Quantas vezes você revisa seus textos antes de sentir que eles estão prontos? Você mostra seus trabalhos para outras pessoas antes de publicá-los?
Depende do tema desenvolvido. Tem revisão que flui bem, em três leituras finalizo. Em algumas levo uma semana ou mais. Já outras continuam suspensas. Partilho muito pouco antes de publicar meus textos, três olhares de fora quando estou em dúvida. É algo que quero fazer mais porque às vezes me descuido do que realmente pede um edital e fico de fora por desatenção. E ter as primeiras impressões antes da publicação é o máximo! Comprovo isso muitas vezes, pois sou procurada para palpitar no texto do outro. E quando acatam as sugestões, refazem, não tem preço essa satisfação!
Como é sua relação com a tecnologia? Você escreve seus primeiros rascunhos à mão ou no computador?
Vamos bem a tecnologia e eu. Cada vez mais próximas. Atualmente tenho mais rascunhos no arquivo do notebook do que papel escrito à mão. No entanto a palavra escrita no papel é carinho, conforto, cumplicidade.
De onde vêm suas ideias? Há um conjunto de hábitos que você cultiva para se manter criativa?
As ideias surgem do que me incomoda, afinal a vida dói demais. Questiono o tempo todo que há por trás das coisas. O quanto somos manipulados com a falsa sensação de que somos livres para escolher. Daí qualquer cenário se torna ambiente de criação do poema: a sala de espera, a sala de estar, o quarto, o quintal, a rua. Multiversos existem e eles se cruzam se a gente permitir. O eu-lírico aflora, a poesia social denuncia e anuncia que a vida urge. A linguagem que extrapolar qualquer tipo de enquadramento, na busca de uma imagética que impacta!
O que você acha que mudou no seu processo de escrita ao longo dos anos? O que você diria a si mesma se pudesse voltar à escrita de seus primeiros textos?
Respeito cada parte de meu processo. Comecei com textos em páginas de diário, textos mais longos, trechos de música, de poemas, colagens. Depois era reler e fazer uma versão sintética em versos de cada registro, outra linguagem sobre sentimentos e sensações ali cravados. Gosto de experimentar forma e conteúdo, não fico presa a padrões. Ora saem poemas mais longos, mas não ultrapasso 2 páginas, é o meu limite. Ora sou arrebatada pelos poemas mínimos, minimalistas, a capacidade de síntese com pouco dizer muito me fascina.
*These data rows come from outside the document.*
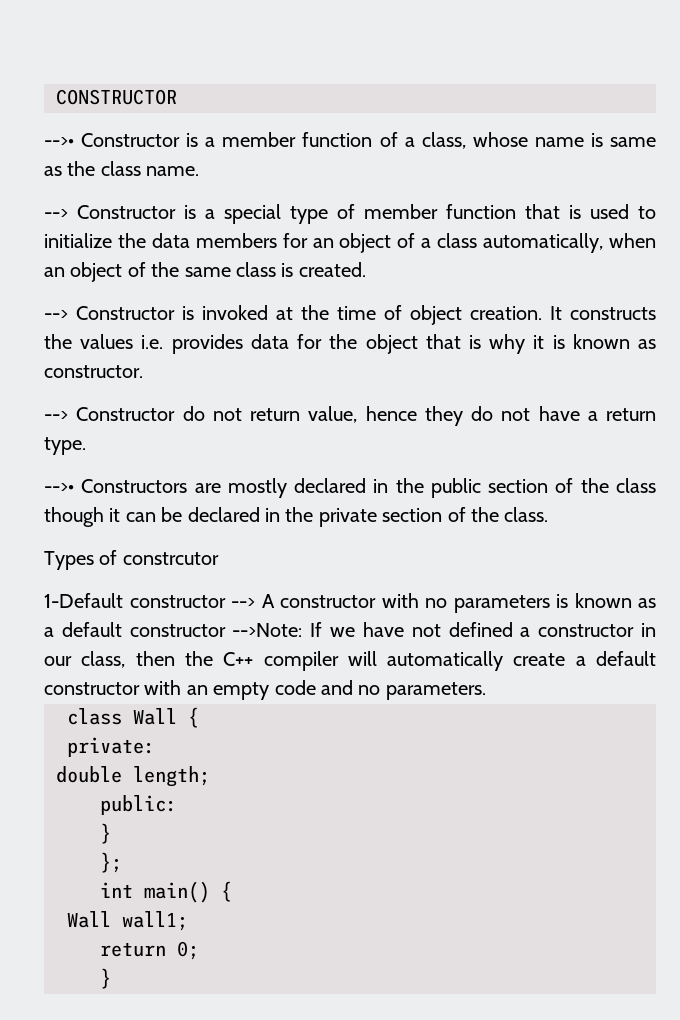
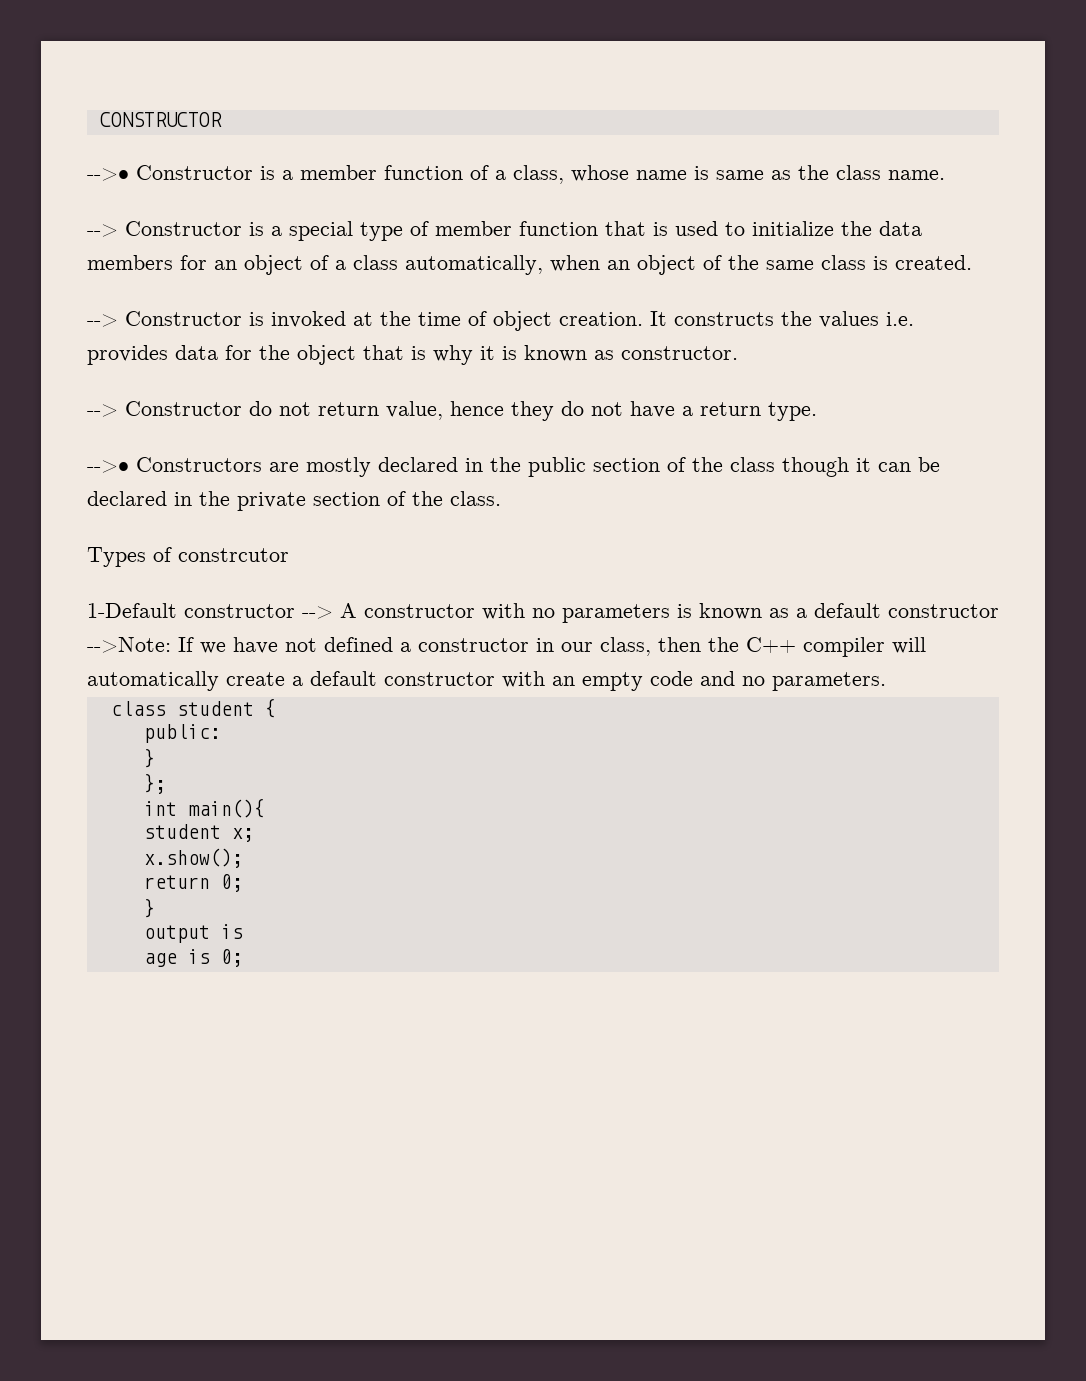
- class Wall {
- private:
- double length;
+ class student {
- int main() {
- Wall wall1;
+ int main(){
+ student x;
+ x.show();
+ output is
+ age is 0;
Que projeto você gostaria de fazer, mas ainda não começou? Que livro você gostaria de ler e ele ainda não existe?
Quem sabe um livro de ensaios, uma combinação de ficção, literatura e pesquisa, mas regada a muito humor. poderia resultar num livro interativo. com muitas portas de entrada e de saída. Livro que fica em mim, me move, me faz escrever. Então seria uma série infinita, com muitas possibilidades de construções poéticas.
* Entrevista publicada em 10 de julho de 2022.